[Start of section]
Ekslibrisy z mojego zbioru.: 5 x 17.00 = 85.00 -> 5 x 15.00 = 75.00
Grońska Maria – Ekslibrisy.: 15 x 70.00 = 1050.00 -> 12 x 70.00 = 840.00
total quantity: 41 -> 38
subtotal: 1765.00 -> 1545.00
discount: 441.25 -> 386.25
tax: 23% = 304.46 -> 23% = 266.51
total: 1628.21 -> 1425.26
[End of section]
#### PROBLEM STATEMENT:
Set down the data in full, word for word.

#### SOLUTION:
Ekslibrisy z mojego zbioru.: 5 x 17.00 = 85.00 -> 5 x 15.00 = 75.00
Grońska Maria – Ekslibrisy.: 15 x 70.00 = 1050.00 -> 12 x 70.00 = 840.00
total quantity: 41 -> 38
subtotal: 1765.00 -> 1545.00
discount: 441.25 -> 386.25
tax: 23% = 304.46 -> 23% = 266.51
total: 1628.21 -> 1425.26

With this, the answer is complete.